Mel and her team began looking for a solution to “OCR documents both within our new SharePoint environment and those migrated from legacy systems.” Optical Character Recognition (OCR) technology analyzes image files for the presence of text and converts them to searchable documents.
“We had analyzed our SharePoint environment and knew there were a total of 76,061 files that needed to be processed, including PDF, TIFF, and MSG files,” said Mel. Image-based PDFs, TIFFs, and MSG files do not have the text layer needed to be found by search technology. “The migrated content from legacy systems – nearly 200,000 files – were mostly TIFFS”.

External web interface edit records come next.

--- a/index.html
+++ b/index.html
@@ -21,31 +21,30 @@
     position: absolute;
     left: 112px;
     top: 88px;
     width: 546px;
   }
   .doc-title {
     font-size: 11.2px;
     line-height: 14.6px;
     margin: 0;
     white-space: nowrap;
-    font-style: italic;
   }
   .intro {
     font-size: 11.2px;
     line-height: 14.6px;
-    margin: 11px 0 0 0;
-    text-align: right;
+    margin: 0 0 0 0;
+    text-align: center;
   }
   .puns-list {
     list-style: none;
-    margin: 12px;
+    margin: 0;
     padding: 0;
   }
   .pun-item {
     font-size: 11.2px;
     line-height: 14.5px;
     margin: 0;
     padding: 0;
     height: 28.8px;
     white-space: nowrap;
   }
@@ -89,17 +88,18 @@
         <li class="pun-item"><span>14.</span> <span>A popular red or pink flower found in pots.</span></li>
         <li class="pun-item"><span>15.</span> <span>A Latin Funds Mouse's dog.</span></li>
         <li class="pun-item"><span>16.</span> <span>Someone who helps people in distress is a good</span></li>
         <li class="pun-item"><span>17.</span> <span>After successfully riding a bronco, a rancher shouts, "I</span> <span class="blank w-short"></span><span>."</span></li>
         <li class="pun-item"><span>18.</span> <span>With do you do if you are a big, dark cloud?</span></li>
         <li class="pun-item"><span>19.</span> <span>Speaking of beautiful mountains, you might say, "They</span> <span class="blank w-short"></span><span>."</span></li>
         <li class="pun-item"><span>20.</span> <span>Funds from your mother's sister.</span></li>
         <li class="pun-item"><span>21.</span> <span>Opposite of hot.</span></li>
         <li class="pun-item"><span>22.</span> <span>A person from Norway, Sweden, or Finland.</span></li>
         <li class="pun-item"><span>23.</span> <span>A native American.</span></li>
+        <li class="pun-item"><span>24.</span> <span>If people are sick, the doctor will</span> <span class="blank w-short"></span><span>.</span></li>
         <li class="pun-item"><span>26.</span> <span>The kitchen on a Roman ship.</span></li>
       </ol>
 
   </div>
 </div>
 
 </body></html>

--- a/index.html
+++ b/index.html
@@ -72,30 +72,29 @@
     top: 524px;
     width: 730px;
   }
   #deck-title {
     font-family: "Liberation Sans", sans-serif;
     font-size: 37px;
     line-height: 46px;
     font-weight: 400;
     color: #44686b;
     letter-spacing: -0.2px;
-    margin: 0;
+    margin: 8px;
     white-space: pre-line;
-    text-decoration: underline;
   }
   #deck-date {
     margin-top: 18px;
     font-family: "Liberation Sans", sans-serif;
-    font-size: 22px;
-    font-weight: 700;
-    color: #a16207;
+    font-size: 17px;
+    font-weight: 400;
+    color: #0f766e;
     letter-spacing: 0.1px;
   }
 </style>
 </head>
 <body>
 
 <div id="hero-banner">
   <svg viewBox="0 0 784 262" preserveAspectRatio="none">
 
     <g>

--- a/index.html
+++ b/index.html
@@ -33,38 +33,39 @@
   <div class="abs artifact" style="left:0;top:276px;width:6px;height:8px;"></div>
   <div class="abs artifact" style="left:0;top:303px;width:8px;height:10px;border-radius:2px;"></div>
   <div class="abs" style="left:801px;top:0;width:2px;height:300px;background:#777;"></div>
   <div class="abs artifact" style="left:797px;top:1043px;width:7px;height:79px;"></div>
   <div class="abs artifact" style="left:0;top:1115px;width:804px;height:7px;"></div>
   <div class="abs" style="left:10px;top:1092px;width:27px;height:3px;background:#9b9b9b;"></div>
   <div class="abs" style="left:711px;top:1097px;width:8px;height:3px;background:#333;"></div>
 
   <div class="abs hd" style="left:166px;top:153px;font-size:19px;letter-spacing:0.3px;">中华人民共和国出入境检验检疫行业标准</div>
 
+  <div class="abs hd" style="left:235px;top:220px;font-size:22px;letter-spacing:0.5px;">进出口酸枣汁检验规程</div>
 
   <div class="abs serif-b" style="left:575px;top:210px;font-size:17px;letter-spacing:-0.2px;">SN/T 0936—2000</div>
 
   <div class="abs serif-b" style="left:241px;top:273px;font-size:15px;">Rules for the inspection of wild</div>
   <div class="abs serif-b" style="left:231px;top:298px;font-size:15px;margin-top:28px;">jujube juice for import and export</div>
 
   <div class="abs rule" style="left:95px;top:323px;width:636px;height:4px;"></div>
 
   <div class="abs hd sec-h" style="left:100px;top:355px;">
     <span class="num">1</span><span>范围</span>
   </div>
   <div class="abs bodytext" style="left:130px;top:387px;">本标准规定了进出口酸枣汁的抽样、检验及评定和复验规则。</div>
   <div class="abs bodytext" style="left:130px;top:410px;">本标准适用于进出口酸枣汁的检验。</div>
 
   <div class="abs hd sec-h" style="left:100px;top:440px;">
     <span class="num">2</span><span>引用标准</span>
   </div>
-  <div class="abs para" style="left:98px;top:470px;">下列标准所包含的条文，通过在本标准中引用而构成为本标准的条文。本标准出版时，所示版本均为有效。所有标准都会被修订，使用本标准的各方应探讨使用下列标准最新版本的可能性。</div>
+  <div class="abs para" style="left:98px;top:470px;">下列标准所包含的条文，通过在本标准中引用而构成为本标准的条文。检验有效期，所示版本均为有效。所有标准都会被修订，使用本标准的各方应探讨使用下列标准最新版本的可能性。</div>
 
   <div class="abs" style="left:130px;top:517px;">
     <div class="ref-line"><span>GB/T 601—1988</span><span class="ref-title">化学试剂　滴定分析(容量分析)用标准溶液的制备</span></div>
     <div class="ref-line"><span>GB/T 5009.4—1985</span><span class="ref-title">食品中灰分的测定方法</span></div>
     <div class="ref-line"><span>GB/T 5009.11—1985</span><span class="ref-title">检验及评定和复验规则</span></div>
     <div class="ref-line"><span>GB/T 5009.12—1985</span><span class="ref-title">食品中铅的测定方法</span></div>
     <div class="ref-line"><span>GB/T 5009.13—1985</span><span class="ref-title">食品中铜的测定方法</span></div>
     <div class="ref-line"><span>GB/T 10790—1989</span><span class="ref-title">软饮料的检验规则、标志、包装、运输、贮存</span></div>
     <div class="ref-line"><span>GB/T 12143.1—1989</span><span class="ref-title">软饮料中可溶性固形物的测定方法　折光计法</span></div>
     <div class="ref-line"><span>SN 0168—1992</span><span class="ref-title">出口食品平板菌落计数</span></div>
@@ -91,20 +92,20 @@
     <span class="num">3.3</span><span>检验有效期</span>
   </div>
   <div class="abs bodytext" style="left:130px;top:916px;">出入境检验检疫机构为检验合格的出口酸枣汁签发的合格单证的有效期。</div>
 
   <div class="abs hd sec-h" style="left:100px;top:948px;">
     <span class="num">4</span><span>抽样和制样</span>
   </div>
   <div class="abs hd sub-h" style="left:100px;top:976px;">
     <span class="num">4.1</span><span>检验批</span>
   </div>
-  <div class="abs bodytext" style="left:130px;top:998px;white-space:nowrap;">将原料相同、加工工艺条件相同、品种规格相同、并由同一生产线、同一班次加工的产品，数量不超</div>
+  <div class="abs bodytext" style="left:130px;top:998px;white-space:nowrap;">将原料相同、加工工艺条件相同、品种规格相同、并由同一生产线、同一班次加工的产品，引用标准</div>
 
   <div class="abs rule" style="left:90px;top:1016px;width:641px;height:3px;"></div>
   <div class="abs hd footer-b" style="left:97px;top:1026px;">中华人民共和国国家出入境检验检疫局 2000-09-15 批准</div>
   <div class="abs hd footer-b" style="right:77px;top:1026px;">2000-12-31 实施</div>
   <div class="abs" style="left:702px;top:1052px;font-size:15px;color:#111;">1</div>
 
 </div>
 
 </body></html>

Researching text recognition solutions
Mel and her team began to investigate available solutions. “Cost is always really high on the list of what we need to accommodate,” said Mel. “We were wary of buying something that would do what we wanted but also a hundred other things that we didn’t need. We wanted to really focus on what our actual needs were, and so, when we began researching possible solutions through Google, contentCrawler came out on top because it was able to do exactly what we needed.”
MDC trialed contentCrawler before making its final decision. “We were able to set contentCrawler up in our environment and have it process our actual content. By the time we’d deployed it fully, we had a good idea of what we were going to get out of it and how it was going to work.”
How contentCrawler is making files searchable
contentCrawler is integrated with MDC’s SharePoint environment, processing both new documents as they’re added as well as any legacy documents. “Every time someone adds something new, contentCrawler will look at it within 24 hours. We also have a backlog running that is just chugging through that older content,” explained Mel. “contentCrawler supports PDF, TIFF, and MSG files and is able to compress our documents, which really suits our way of working.”
A lot of building consent information was migrated to SharePoint as part of MDC’s property file digitization project. “contentCrawler is looking directly at that site to OCR those files as quickly as possible.”
For other organizations looking for better search
For other organizations looking for a way to enable effective search, Mel recommends reaching out to technology providers – like she did with DocsCorp – and ask questions.
“We weren’t 100% sure if it was going to work for us, but DocsCorp had a great support system in place right from the start,” said Mel. “DocsCorp not only wanted to help us use contentCrawler properly, they genuinely wanted to hear our feedback and use it to improve the product.”
“Having our documents processed by contentCrawler has made a massive difference to our users’ search experience, allowing them to work more efficiently.”